Le statut annoncé par Ursula von der Leyen lors de son discours sur l'état de l'Union est totalement inédit et ses modalités restent encore à préciser.
La présidente de la Commission européenne, Ursula von der Leyen, a annoncé mercredi avoir invité le Canada à devenir le premier "membre associé" de l’Union européenne (UE).
Elle a dévoilé cette initiative lors de son discours sur l’état de l’Union 2026, à Strasbourg, devant les eurodéputés et le Premier ministre canadien, Mark Carney, présent alors que le Canada est engagé dans une guerre commerciale avec les États-Unis.
Depuis la fin août, Ottawa pousse pour un rapprochement avec les Européens, alors qu’une adhésion pleine et entière à l’UE n’est pas possible, le Canada n’étant pas un État européen.
Dans son discours devant les eurodéputés, Ursula von der Leyen a donc invité le pays à devenir "le premier membre associé de l’Union européenne".
"Nous partageons un même océan, un même socle de valeurs, une même façon de voir le monde.

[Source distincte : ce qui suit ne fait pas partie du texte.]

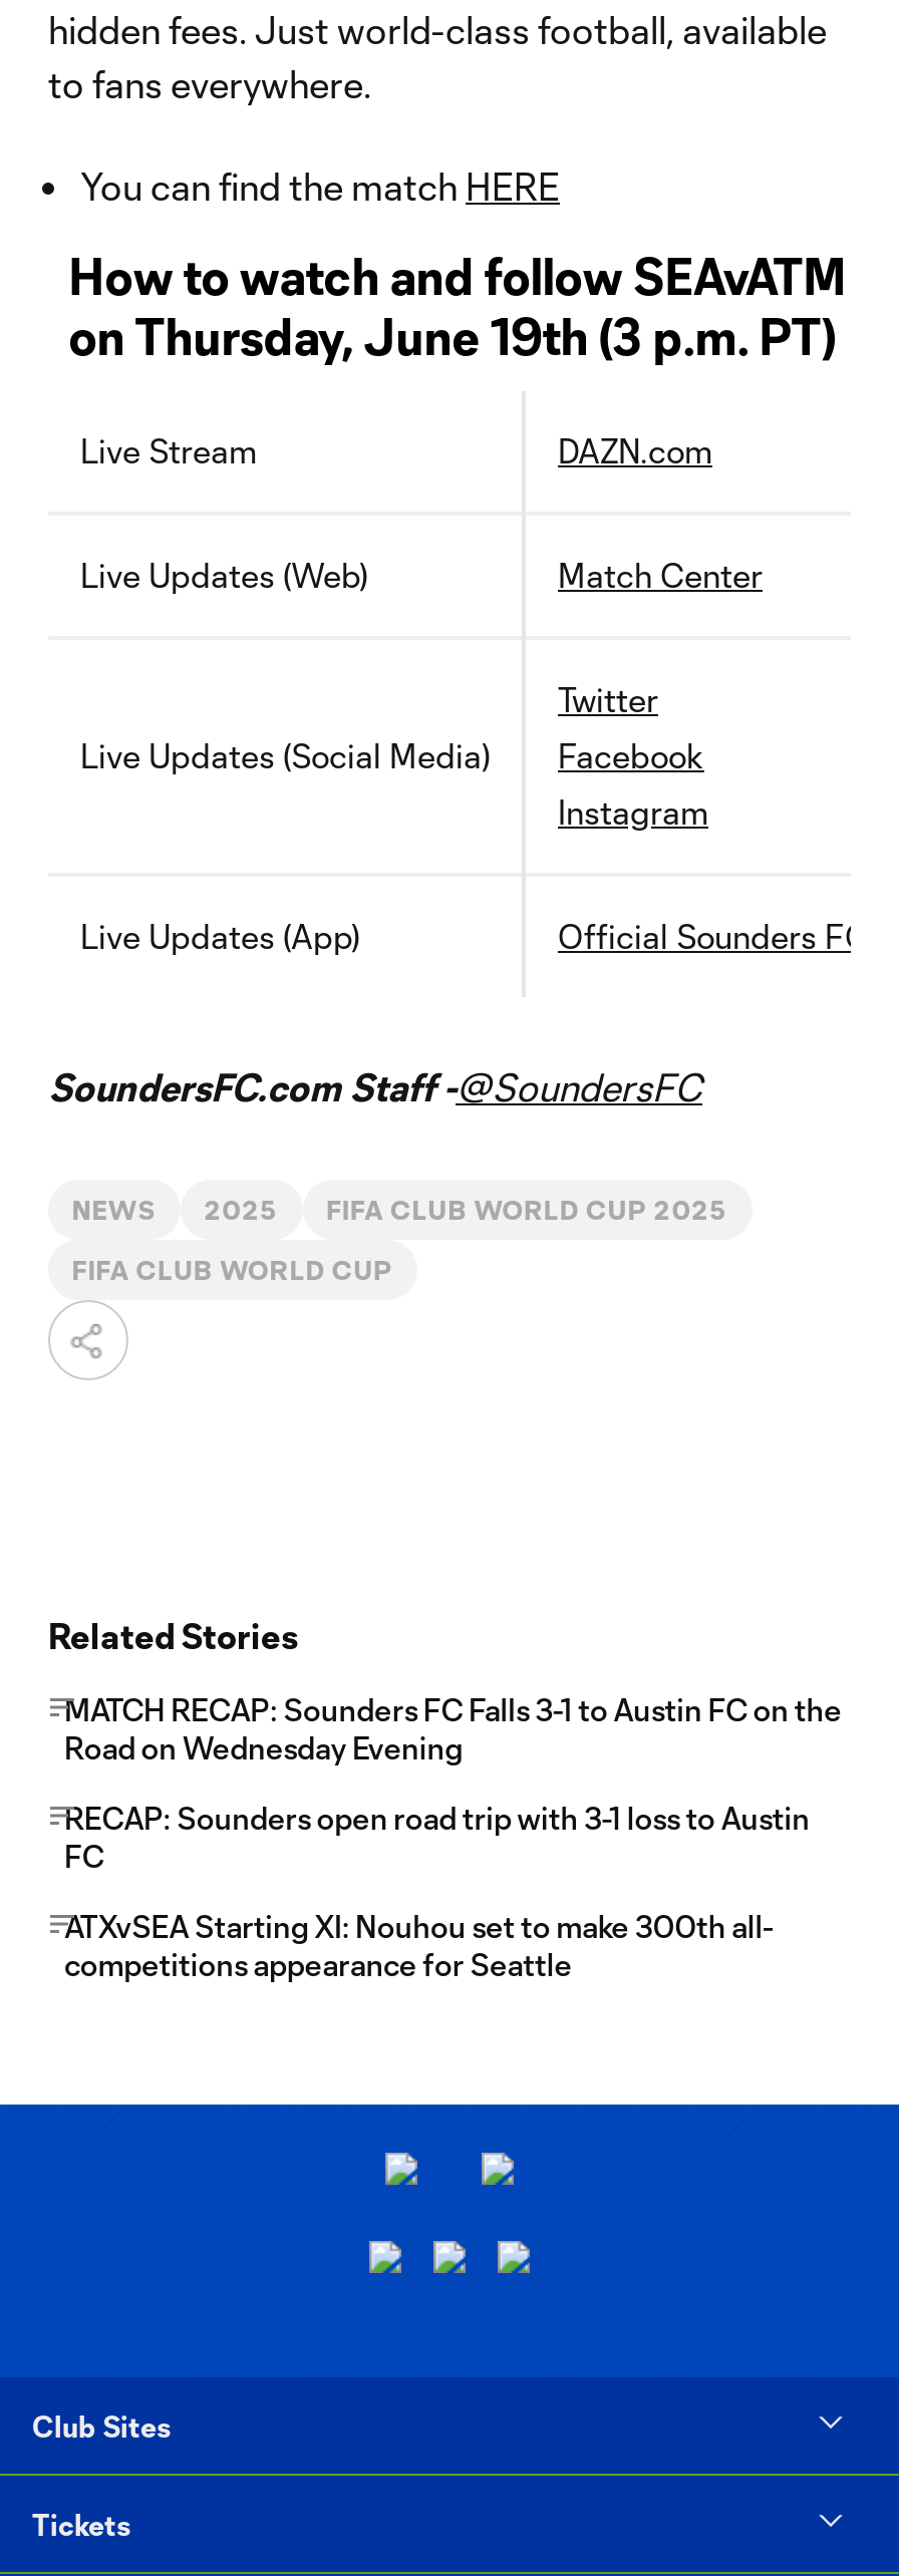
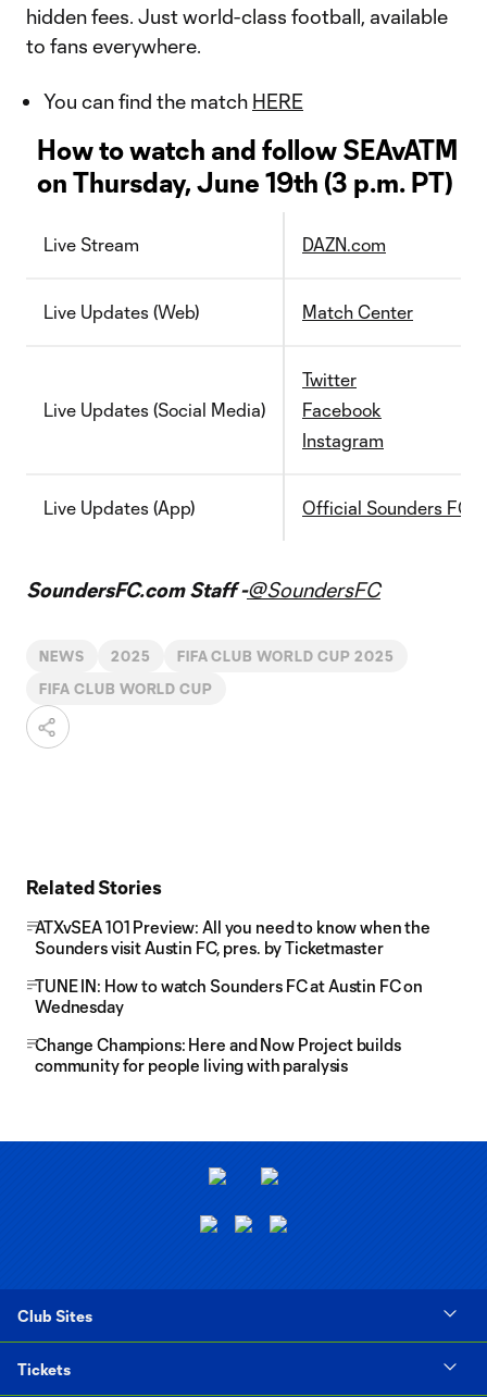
[64,1691,842,1765] MATCH RECAP: Sounders FC Falls 3-1 to Austin FC on the | Road on Wednesday Evening -> [35,917,430,957] ATXvSEA 101 Preview: All you need to know when the | Sounders visit Austin FC, pres. by Ticketmaster
[64,1800,810,1874] RECAP: Sounders open road trip with 3-1 loss to Austin | FC -> [35,976,423,1016] TUNE IN: How to watch Sounders FC at Austin FC on | Wednesday
[64,1908,773,1982] ATXvSEA Starting XI: Nouhou set to make 300th all- | competitions appearance for Seattle -> [35,1035,401,1075] Change Champions: Here and Now Project builds | community for people living with paralysis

Et désormais, nous allons aussi construire notre avenir commun", a-t-elle ajouté.
Un statut inédit
Les attentes étaient fortes ces derniers jours après que Carney a évoqué la construction d'une "alliance unique" avec l'UE.
Le Canada n'est pas un État européen sur le plan géographique, mais il partage les mêmes valeurs que l'UE – droits humains, démocratie, état de droit – qui sont des critères nécessaires pour devenir État membre.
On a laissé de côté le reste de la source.